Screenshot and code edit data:
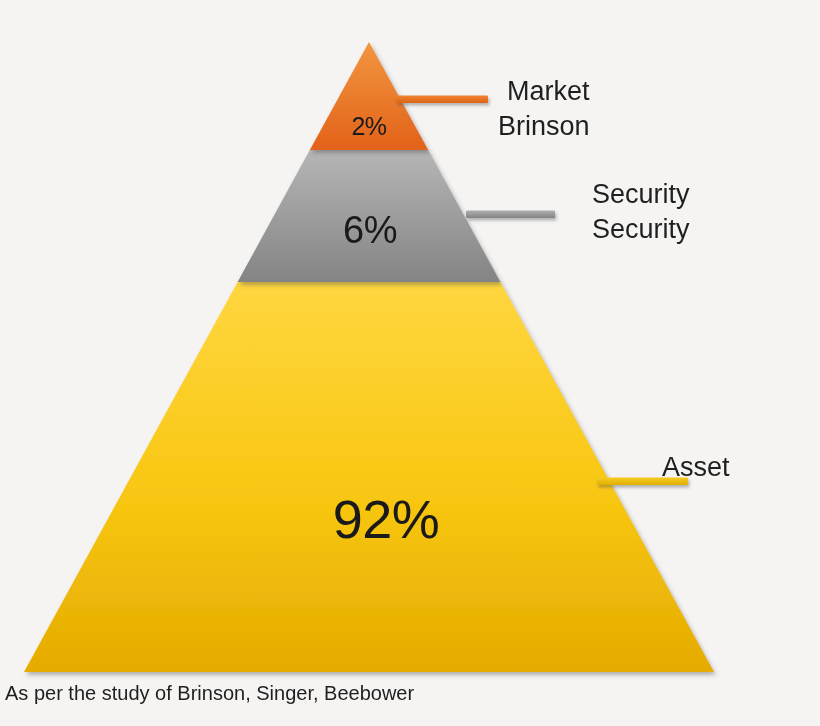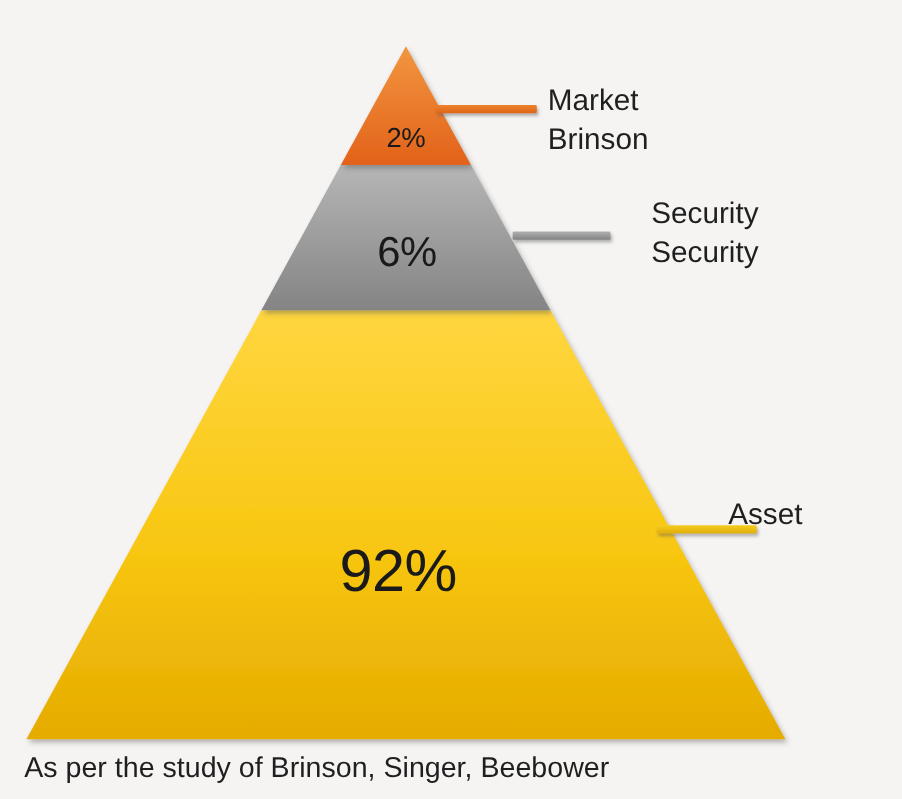--- a/index.html
+++ b/index.html
@@ -44,52 +44,52 @@
     left: 369px;
     top: 126px;
     font-size: 25px;
   }
   #pct-security-selection {
     left: 370px;
     top: 230px;
     font-size: 38px;
   }
   #pct-asset-allocation {
-    left: 362px;
+    left: 386px;
     top: 519px;
     font-size: 54px;
   }
   .callout-label {
     position: absolute;
     color: #1f1f1f;
     font-family: "Liberation Sans", sans-serif;
     font-weight: 400;
     line-height: 1.30;
-    text-align: left;
+    text-align: right;
     white-space: nowrap;
     font-size: 27px;
   }
   #label-market-timing {
     left: 498px;
     top: 74px;
   }
   #label-security-selection {
     left: 592px;
     top: 177px;
   }
   #label-asset-allocation {
     left: 662px;
     top: 450px;
     text-align: center;
   }
   .caption {
     position: absolute;
-    left: 22px;
+    left: 5px;
     top: 682px;
-    font-size: 26px;
+    font-size: 20px;
     color: #1f1f1f;
     font-family: "Liberation Sans", sans-serif;
     white-space: nowrap;
   }
 </style>
 </head>
 <body>
 
 <div id="stage">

What is being asked —
From the records above, copy every line that includes the word "text".

Solution —
-    text-align: left;
+    text-align: right;
     text-align: center;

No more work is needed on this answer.